### Data in this exercise:
=== Begin Enclosure ===

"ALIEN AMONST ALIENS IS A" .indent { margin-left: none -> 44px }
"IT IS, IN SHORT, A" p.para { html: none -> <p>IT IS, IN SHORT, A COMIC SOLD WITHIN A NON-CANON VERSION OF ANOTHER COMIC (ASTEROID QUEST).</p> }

=== End Enclosure ===
=== Begin Enclosure ===

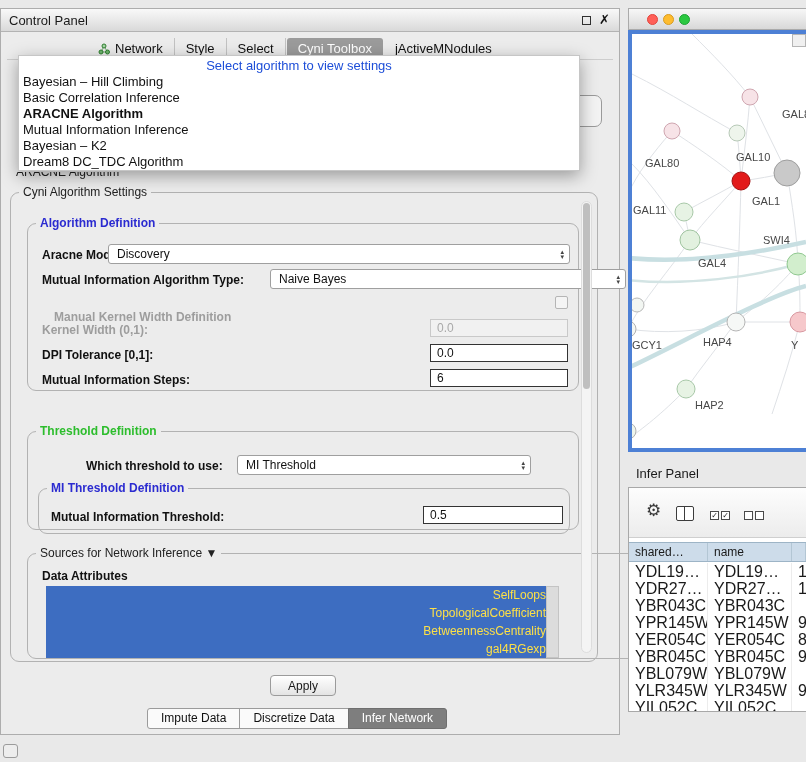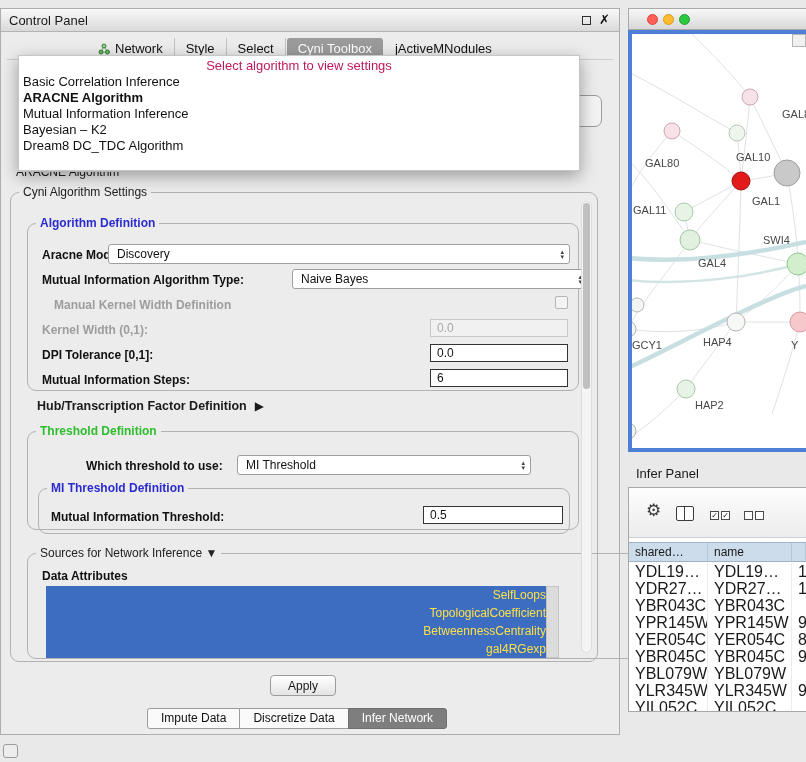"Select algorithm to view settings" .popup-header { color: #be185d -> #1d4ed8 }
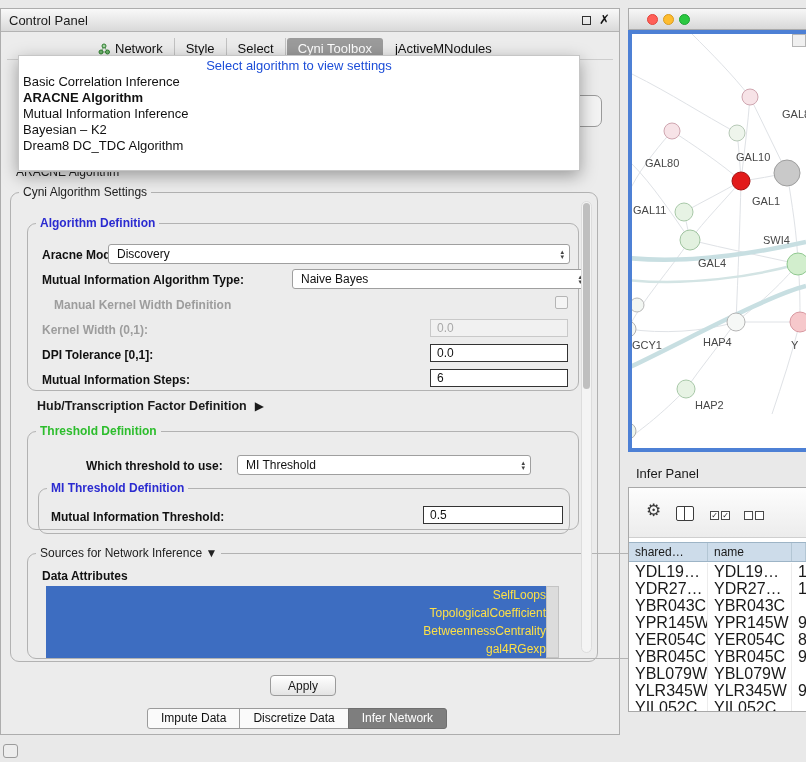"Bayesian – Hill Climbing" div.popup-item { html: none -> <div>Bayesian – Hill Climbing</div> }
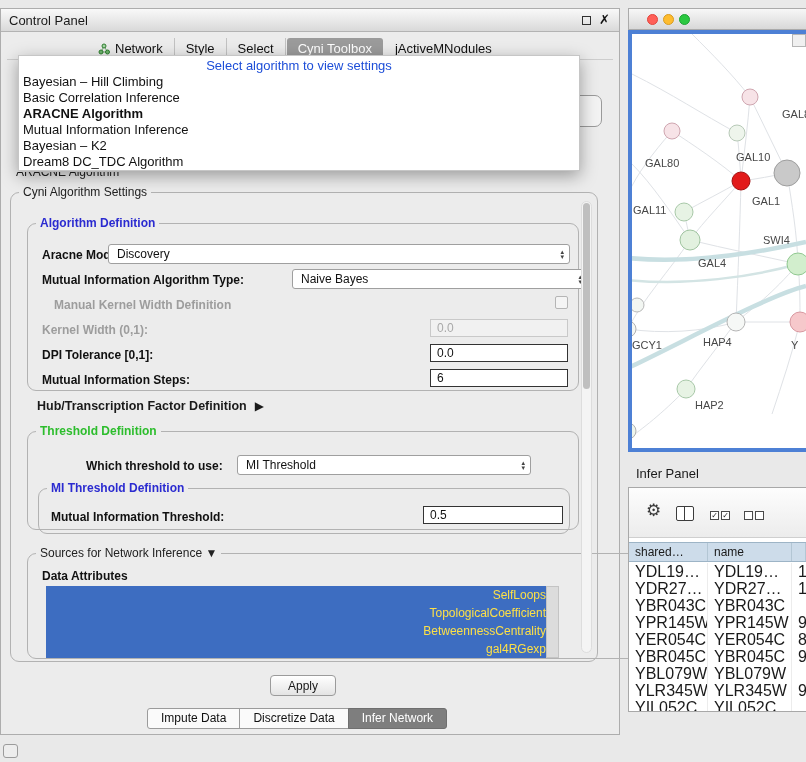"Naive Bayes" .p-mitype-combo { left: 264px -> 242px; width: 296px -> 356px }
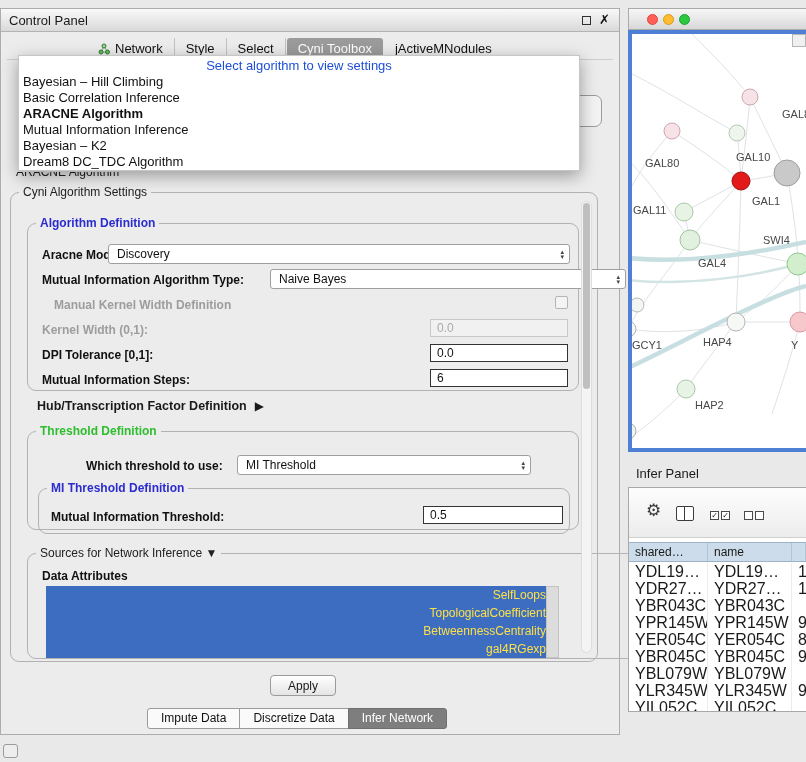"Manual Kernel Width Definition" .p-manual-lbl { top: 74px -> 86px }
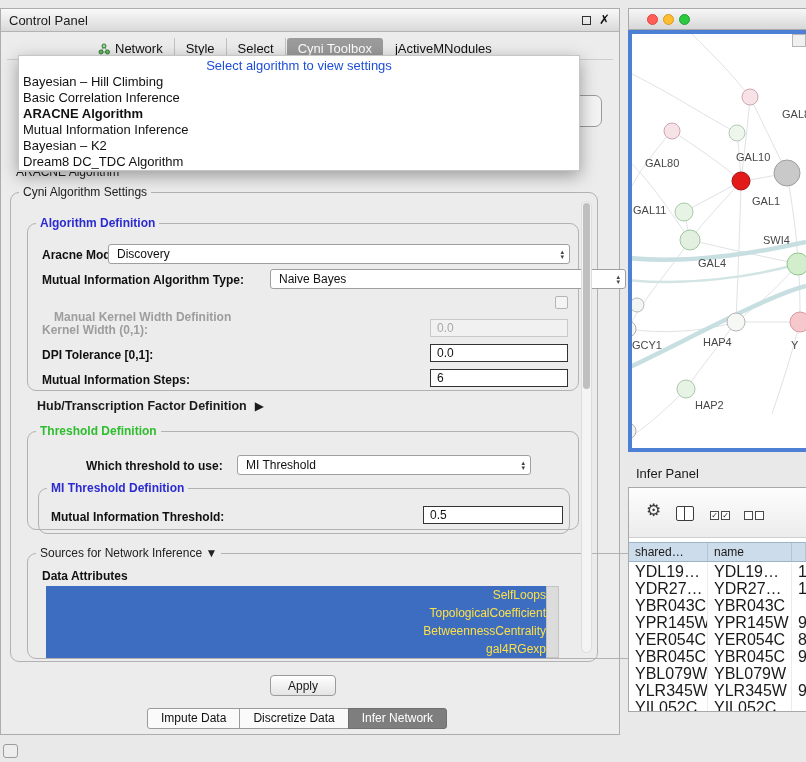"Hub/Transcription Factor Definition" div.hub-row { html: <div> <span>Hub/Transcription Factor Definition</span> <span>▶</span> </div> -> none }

=== End Enclosure ===
=== Begin Enclosure ===

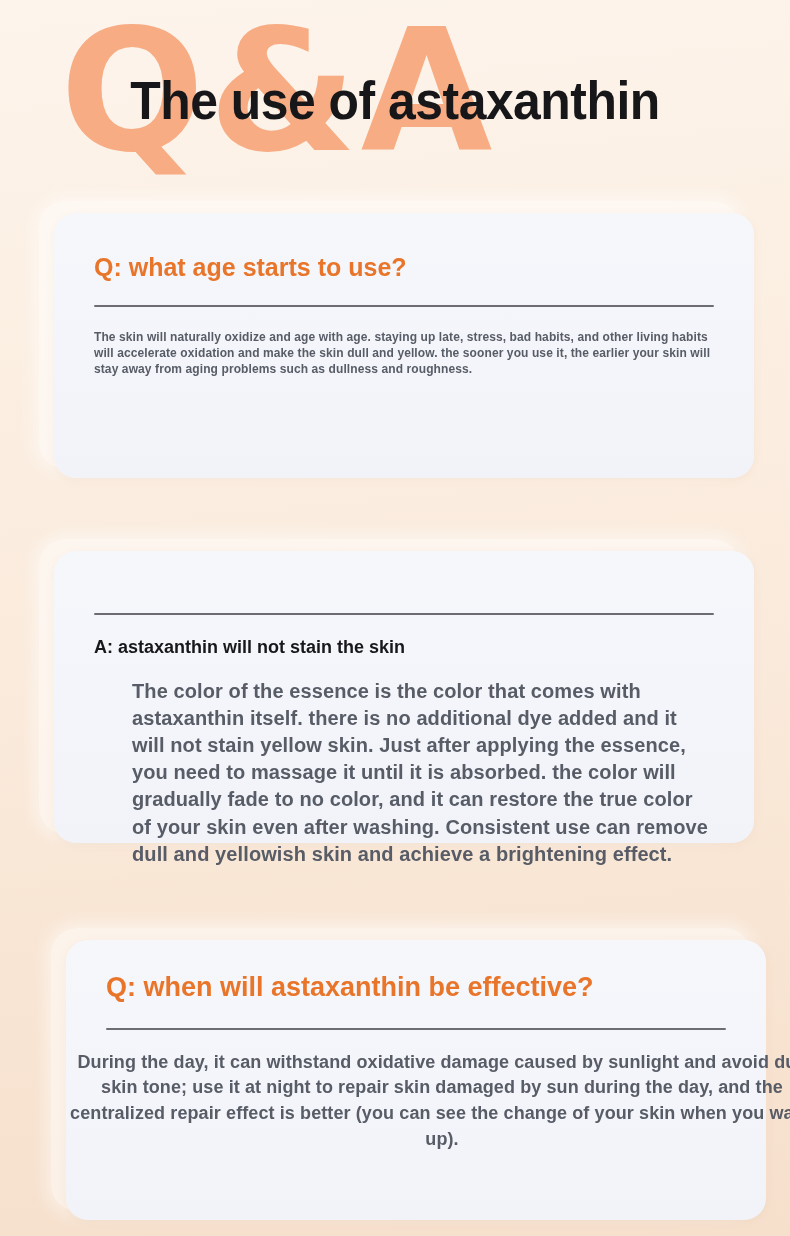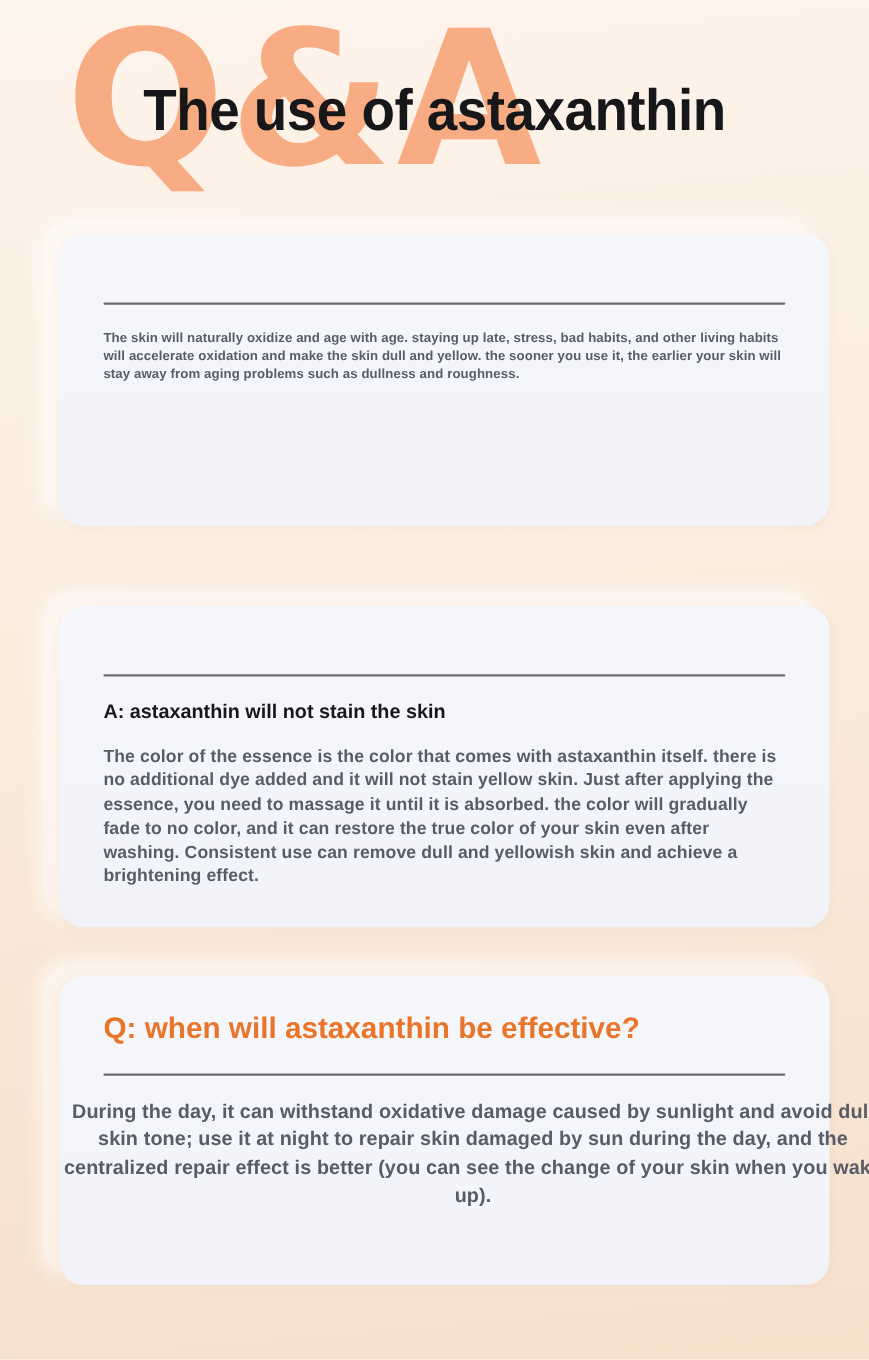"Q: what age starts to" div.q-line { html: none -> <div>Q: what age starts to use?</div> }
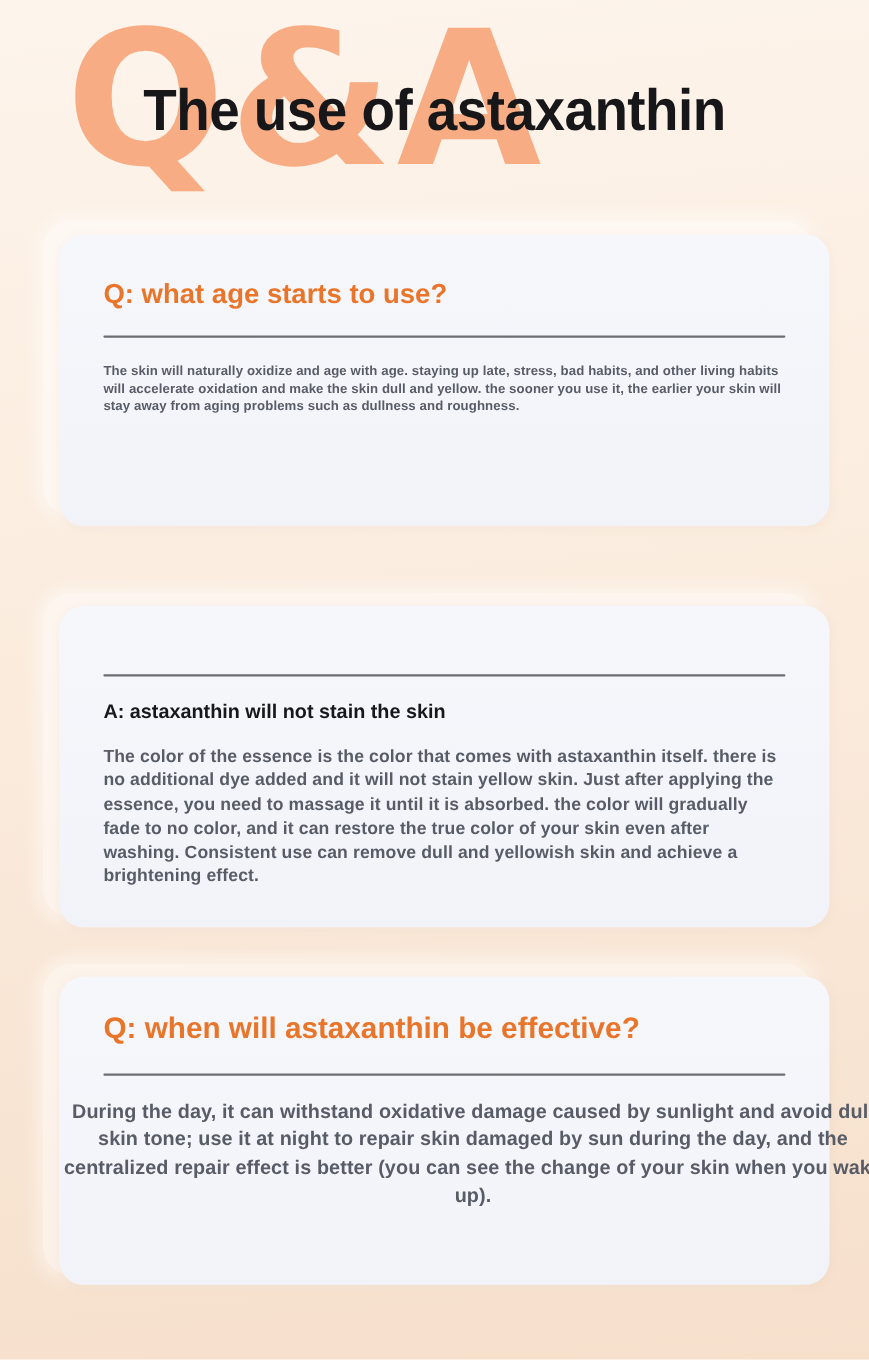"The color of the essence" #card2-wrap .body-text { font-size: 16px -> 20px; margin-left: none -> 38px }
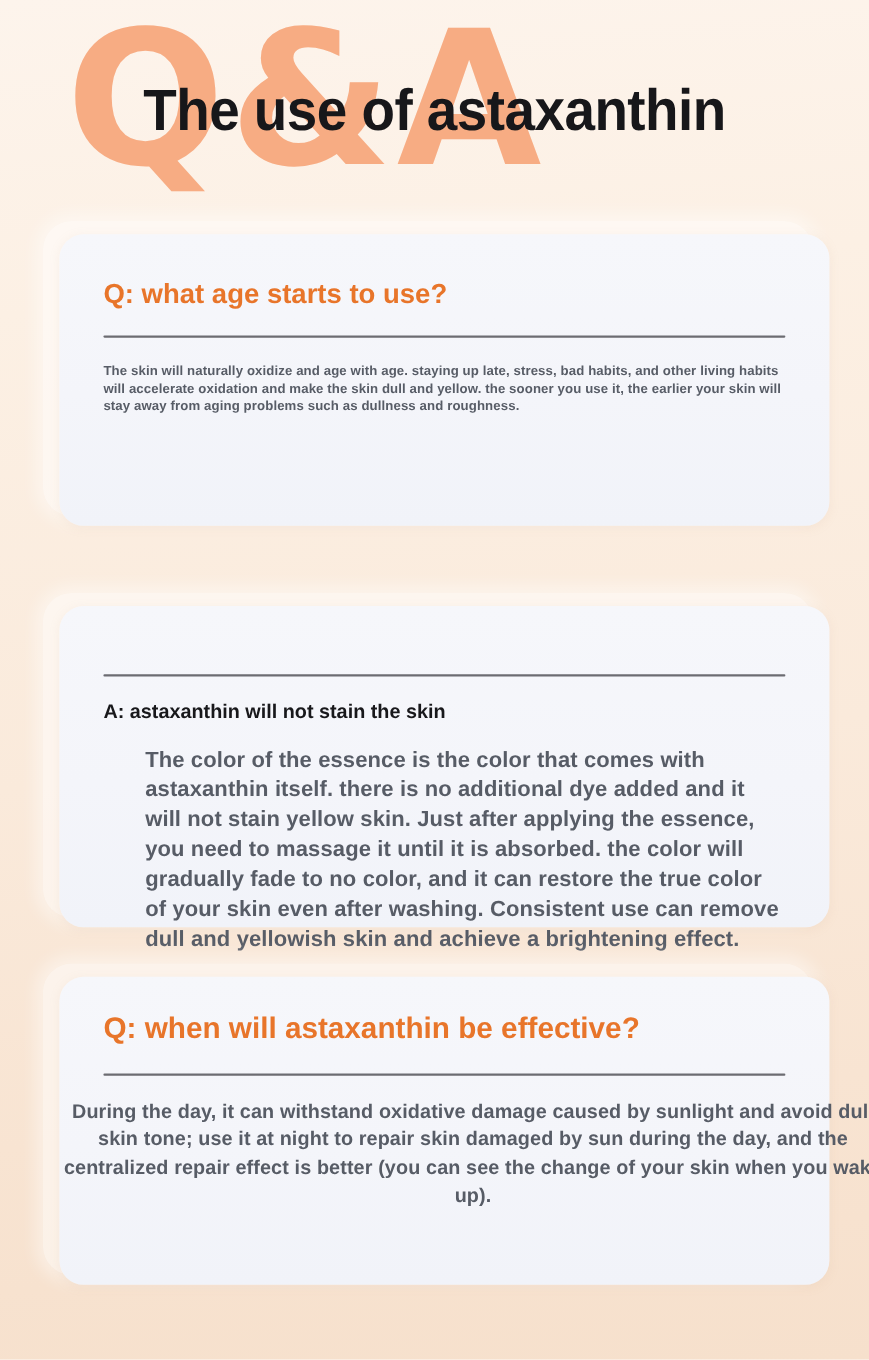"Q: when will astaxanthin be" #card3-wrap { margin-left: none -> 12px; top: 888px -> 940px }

=== End Enclosure ===

Word for word, restate the lines of the listing above starting at the line with "AMONST ALIENS IS" and ending at the line with "none -> <p>IT", and nothing outside them.

"ALIEN AMONST ALIENS IS A" .indent { margin-left: none -> 44px }
"IT IS, IN SHORT, A" p.para { html: none -> <p>IT IS, IN SHORT, A COMIC SOLD WITHIN A NON-CANON VERSION OF ANOTHER COMIC (ASTEROID QUEST).</p> }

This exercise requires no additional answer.